▶ _ASSIGNMENT_: Return all of the data exactly as written, without the pictures.

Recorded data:
┄┄┄┄┄┄┄┄┄┄┄┄┄┄┄┄┄┄┄┄

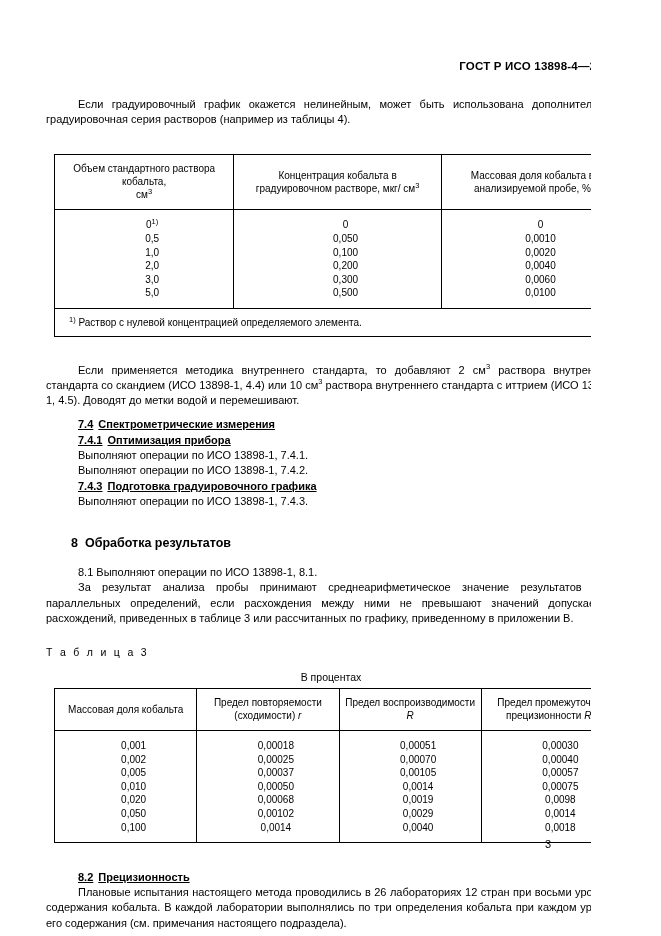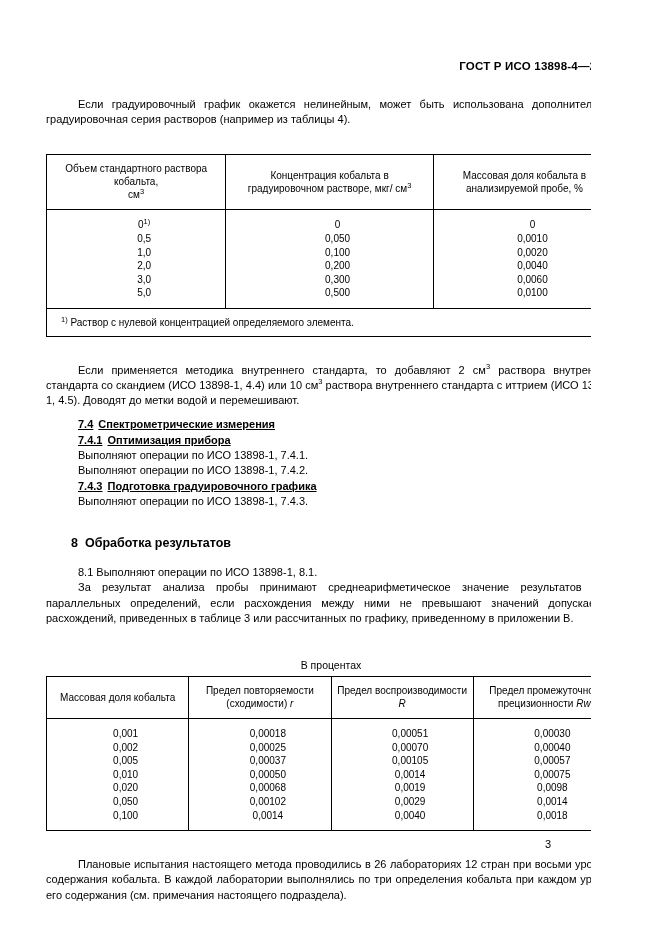--- a/index.html
+++ b/index.html
@@ -70,6 +70,7 @@
     width: 100%;
     table-layout: fixed;
     font-size: 10px;
+    margin-left: 8px;
   }
   table.gost td, table.gost th {
     border: 1px solid #000000;

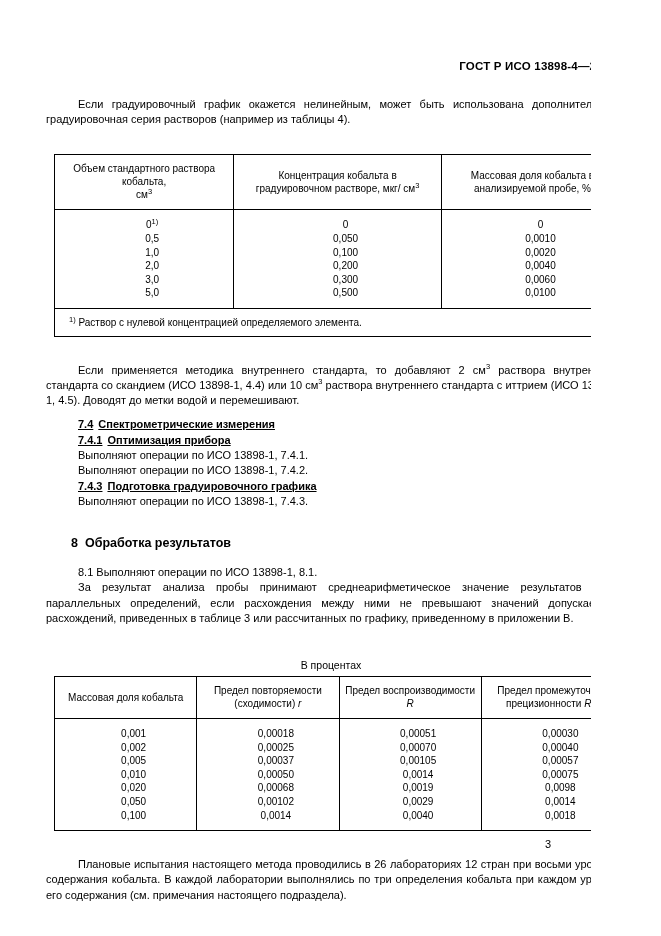--- a/index.html
+++ b/index.html
@@ -230,6 +230,7 @@
 
     <div class="gap-lg"></div>
 
+    <p class="tbl-caption"><span class="sp">Т а б л и ц а  3</span></p>
     <div class="gap-md"></div>
     <p class="units-right">В процентах</p>
 

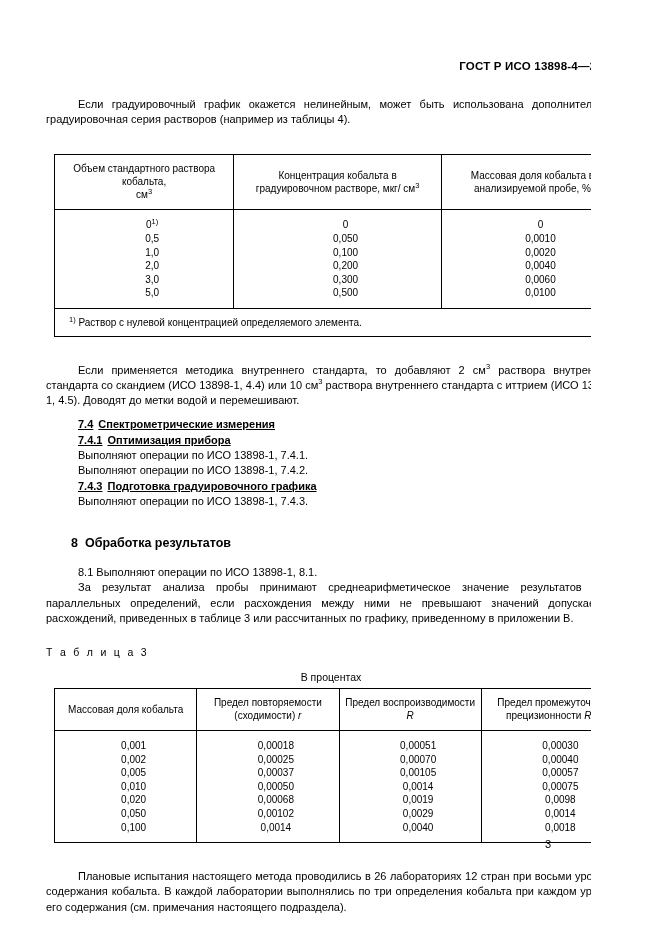--- a/index.html
+++ b/index.html
@@ -312,6 +312,7 @@
 
     <div class="gap-xl"></div>
 
+    <h4 class="sub"><span class="num">8.2</span><span>Прецизионность</span></h4>
     <p class="body-par">Плановые испытания настоящего метода проводились в 26 лабораториях 12 стран при восьми уровнях содержания кобальта. В каждой лаборатории выполнялись по три определения кобальта при каждом уровне его содержания (см. примечания настоящего подраздела).</p>
 
   </div>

┄┄┄┄┄┄┄┄┄┄┄┄┄┄┄┄┄┄┄┄

▶ _REPLY TO THE TASK_:
--- a/index.html
+++ b/index.html
@@ -70,6 +70,7 @@
     width: 100%;
     table-layout: fixed;
     font-size: 10px;
+    margin-left: 8px;
   }
   table.gost td, table.gost th {
     border: 1px solid #000000;

--- a/index.html
+++ b/index.html
@@ -230,6 +230,7 @@
 
     <div class="gap-lg"></div>
 
+    <p class="tbl-caption"><span class="sp">Т а б л и ц а  3</span></p>
     <div class="gap-md"></div>
     <p class="units-right">В процентах</p>
 

--- a/index.html
+++ b/index.html
@@ -312,6 +312,7 @@
 
     <div class="gap-xl"></div>
 
+    <h4 class="sub"><span class="num">8.2</span><span>Прецизионность</span></h4>
     <p class="body-par">Плановые испытания настоящего метода проводились в 26 лабораториях 12 стран при восьми уровнях содержания кобальта. В каждой лаборатории выполнялись по три определения кобальта при каждом уровне его содержания (см. примечания настоящего подраздела).</p>
 
   </div>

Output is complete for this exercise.